Sztuka wobec śmierci. Czyli co łączy czaszkę, klepsydrę i piszczel
Mimo iż prezentują się makabrycznie, nie powstały wcale po to, by nas przerazić. Są motywami wanitatywnymi, symbolizującymi przemijanie, kruchość życia i zaszczytów. W tej symbolice kryje się przestroga przed koncentrowaniem się na sprawach materialnych i zarazem zachęta do skierowania spojrzenia ku temu, co wieczne i nieuniknione.

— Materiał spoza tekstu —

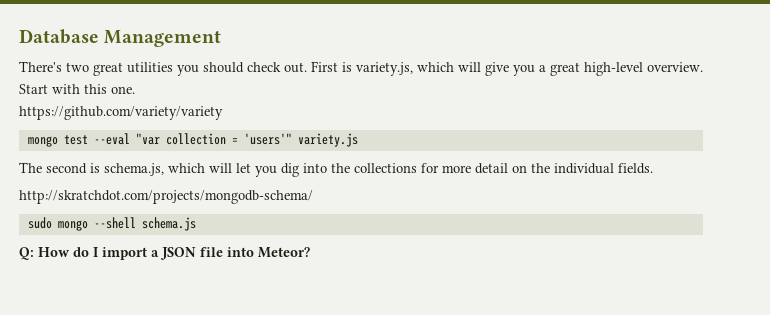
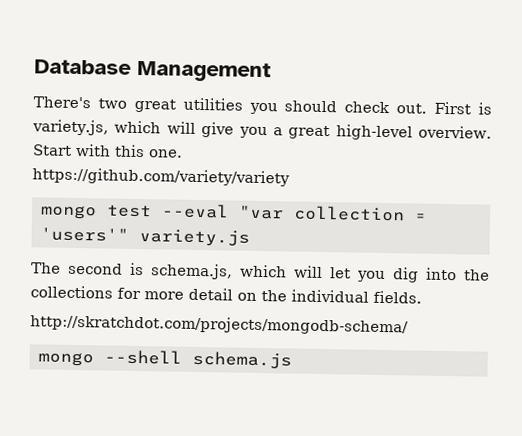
[27,217,52,229] sudo -> (409, 325) none
[19,247,310,260] // Q: How do I import a JSON file into Meteor? -> (292, 360) none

Księga Koheleta już w pierwszych wersach przekonuje nas, że to, co doczesne, jest marnością – w przeciwieństwie do tego, co wieczne. Od łacińskiego słowa vanitas, oznaczającego „marność”, pochodzi określenie symboli wskazujących w sztuce na kruchość ziemskiego życia oraz przemijalność zdolności, urzędów i bogactw. Sztuka obfituje w rozmaite symbole wanitatywne, a wśród nich popularne czaszki, piszczele i kościotrupy. Tę samą wymowę mają też – już niemakabryczne – dogasająca świeca, dym, więdnące kwiaty, naruszone zgnilizną owoce, instrumenty muzyczne, bańki mydlane, klepsydra, zniszczone i pokryte kurzem rzeczy, chociażby książki, uschłe drzewo, ruiny lub waza ze spopielającym wszystko ogniem. Roger van der Weyden ukazał na pochodzącym z około 1450 r. Tryptyku Braque czaszkę leżącą w pobliżu obtłuczonej cegły. Dzieło tego artysty jest najstarszym przedstawieniem wanitatywnym znanym w malarstwie sztalugowym. Jednak jako oddzielny temat malarski vanitas stanie się popularniejsza od świtu XVII stulecia.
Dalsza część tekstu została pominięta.